Quantum Chemical Studies on Detail Mechanism of Nitrosylation of NAMI-A-HSA Adduct.

Abstract

Hydrolysis of NAMI-A in NAMI-A-HSA (HSA = human serum albumin) and nitrosylation of hydrolyzed NAMI-A-HSA adduct have been studied in detail using density functional theory method. It has been observed that the chloride exchange reaction with water in the NAMI-A-HSA adduct follows an interchange dissociative mechanism passing through an unstable heptacoordinated activated complex. The computed free energy of activation (ΔG) and rate constant (k) for the hydrolysis process in aqueous medium are observed to be 24.85 kcal mol(-1) and 3.81 × 10(-6) s(-1), respectively.

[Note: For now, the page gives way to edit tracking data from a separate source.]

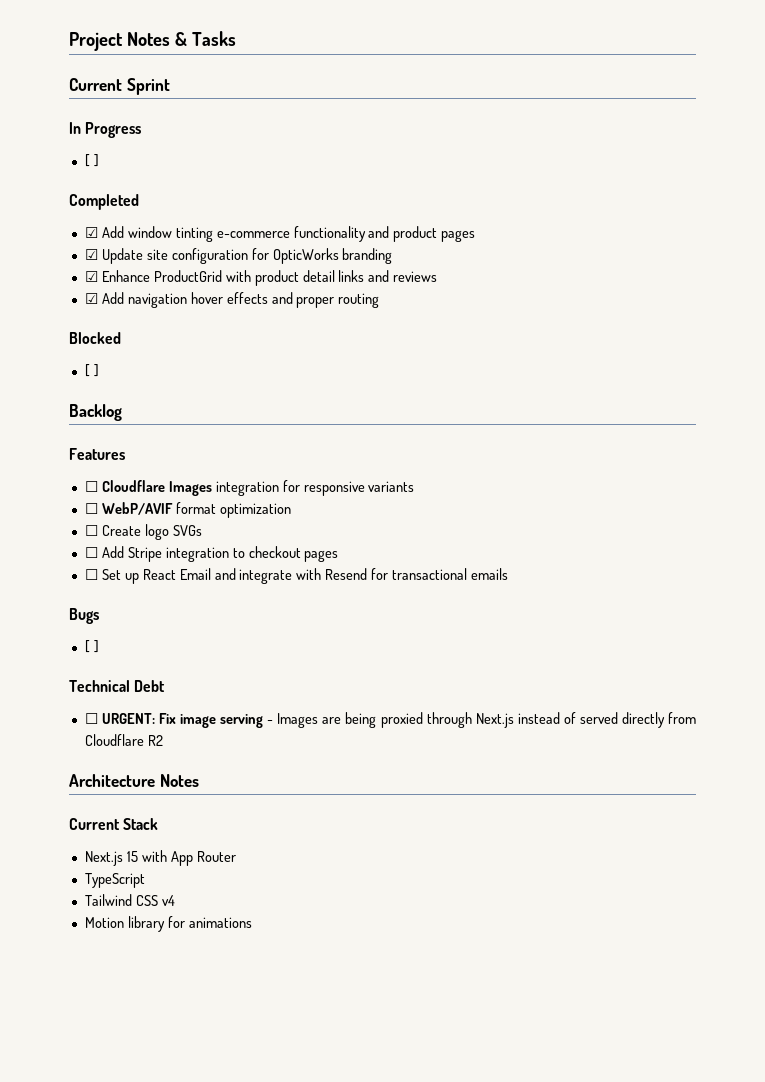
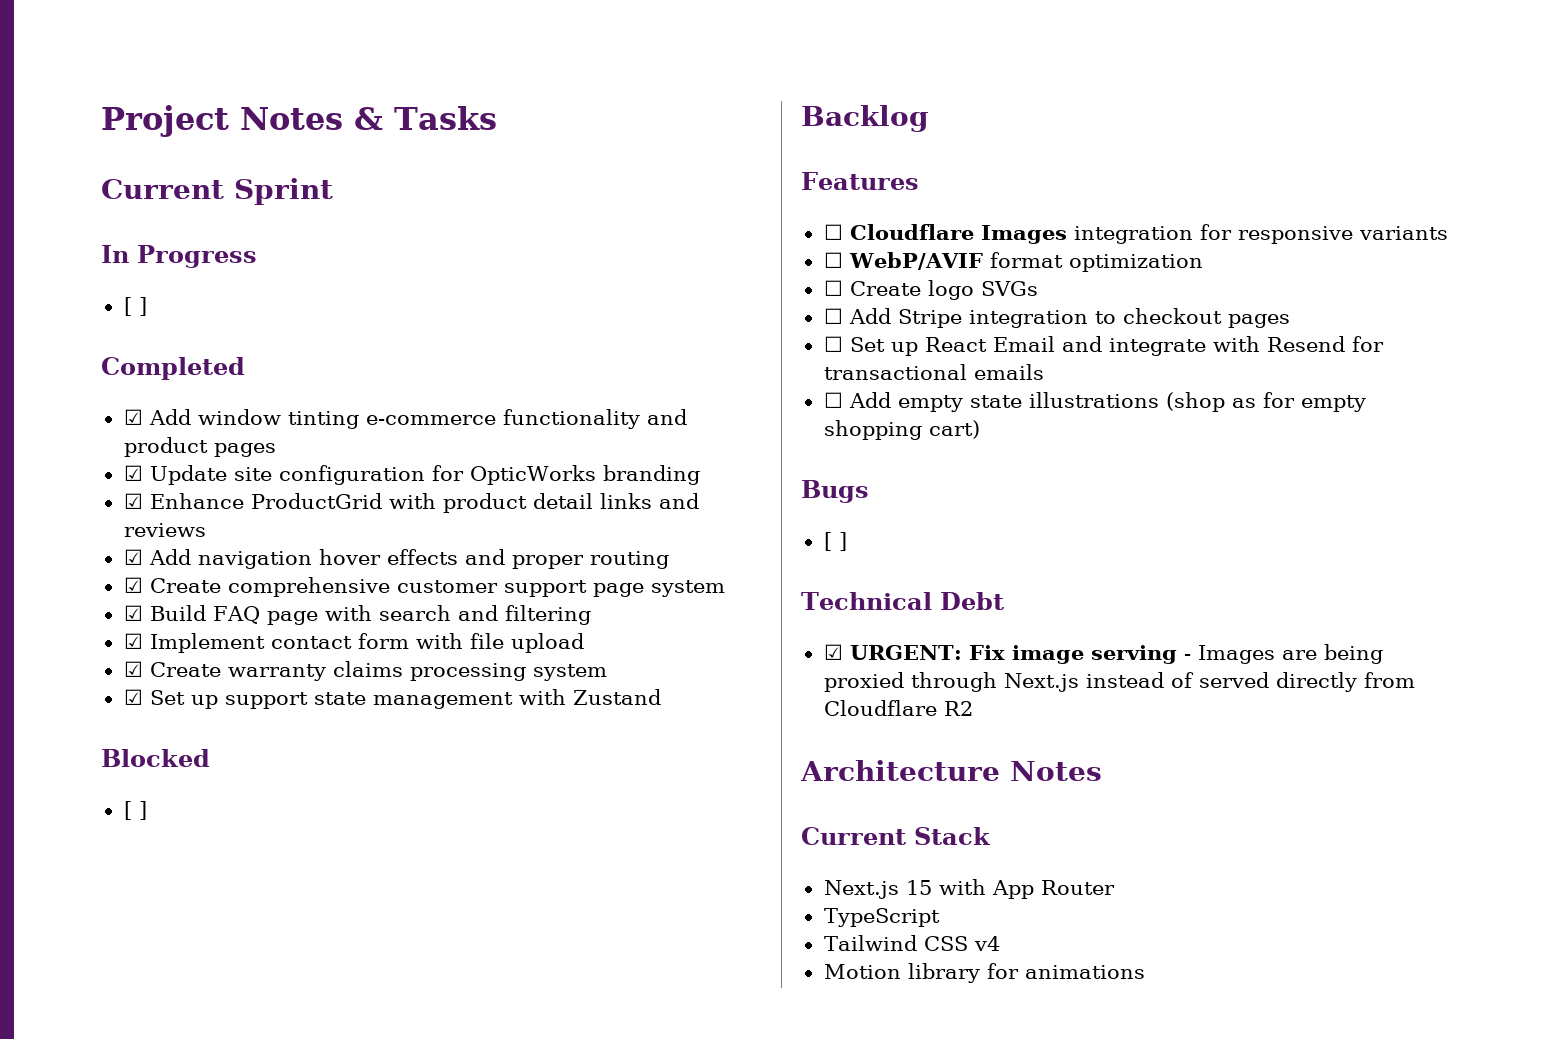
+ ☑ Create comprehensive customer support page system
+ ☑ Build FAQ page with search and filtering
+ ☑ Implement contact form with file upload
+ ☑ Create warranty claims processing system
+ ☑ Set up support state management with Zustand
+ ☐ Add empty state illustrations (shop as for empty shopping cart)
- ☐ URGENT: Fix image serving - Images are being proxied through Next.js instead of served directly from Cloudflare R2
+ ☑ URGENT: Fix image serving - Images are being proxied through Next.js instead of served directly from Cloudflare R2

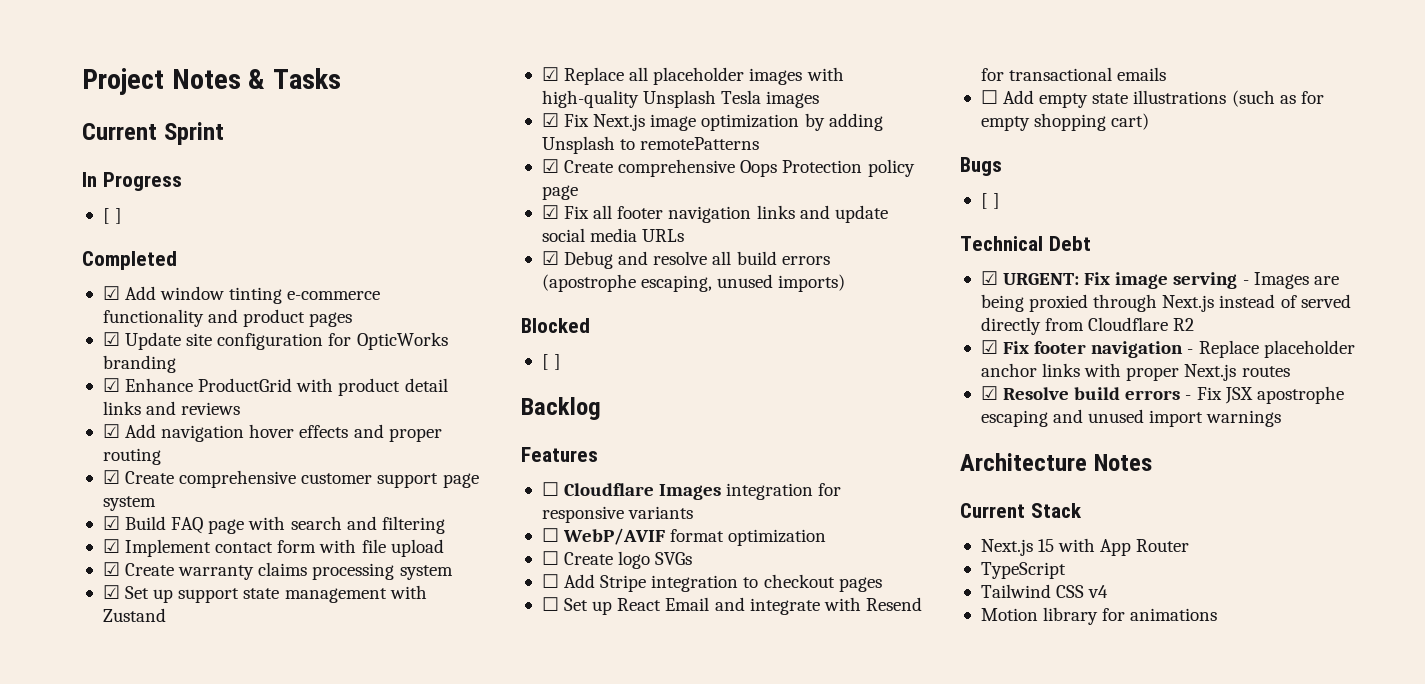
+ ☑ Replace all placeholder images with high-quality Unsplash Tesla images
+ ☑ Fix Next.js image optimization by adding Unsplash to remotePatterns
+ ☑ Create comprehensive Oops Protection policy page
+ ☑ Fix all footer navigation links and update social media URLs
+ ☑ Debug and resolve all build errors (apostrophe escaping, unused imports)
- ☐ Add empty state illustrations (shop as for empty shopping cart)
+ ☐ Add empty state illustrations (such as for empty shopping cart)
+ ☑ Fix footer navigation - Replace placeholder anchor links with proper Next.js routes
+ ☑ Resolve build errors - Fix JSX apostrophe escaping and unused import warnings

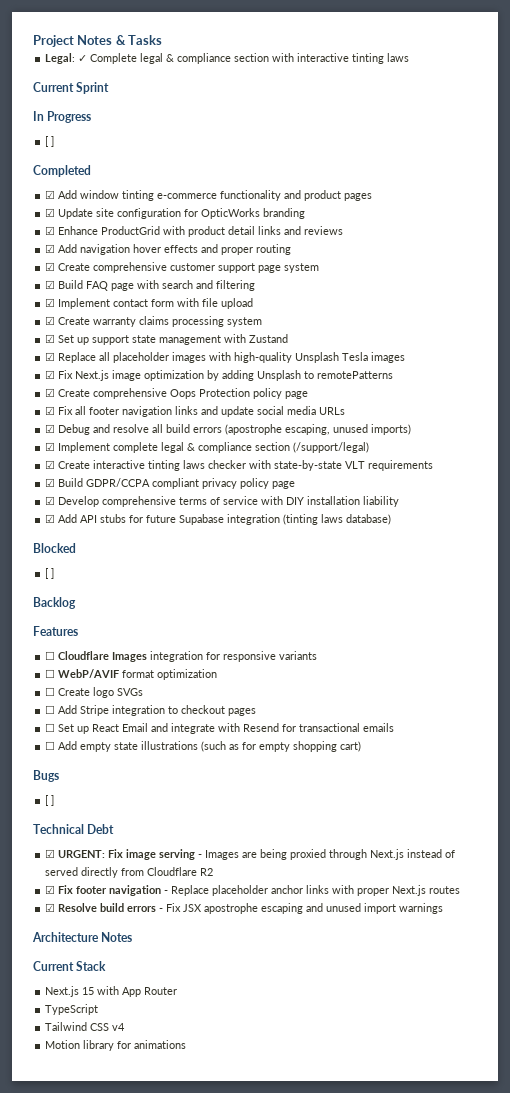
+ Legal: ✓ Complete legal & compliance section with interactive tinting laws
+ ☑ Implement complete legal & compliance section (/support/legal)
+ ☑ Create interactive tinting laws checker with state-by-state VLT requirements
+ ☑ Build GDPR/CCPA compliant privacy policy page
+ ☑ Develop comprehensive terms of service with DIY installation liability
+ ☑ Add API stubs for future Supabase integration (tinting laws database)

Nitrosylation of hydrolyzed NAMI-A-HSA adduct with nitric oxide is found to be thermodynamically more favorable with the incorporation of solvent effect and provides a detailed understanding related to the antimetastatic activity of the NAMI-A drug. This investigation shows that nitric oxide coordinates linearly to NAMI-A-HSA adduct leading to the reduction of ruthenium(III) to more active ruthenium(II), with the reduction potential of -2.32 V. Negative relative solvation and relative binding free energies suggest that the hydrolysis and nitrosylation reactions are found to be thermodynamically favorable and faster. Our computed results provide a detailed thermodynamics and kinetics which may be highly beneficial for understanding antimetastatic activity as well as the nitric oxide scavenging ability of NAMI-A.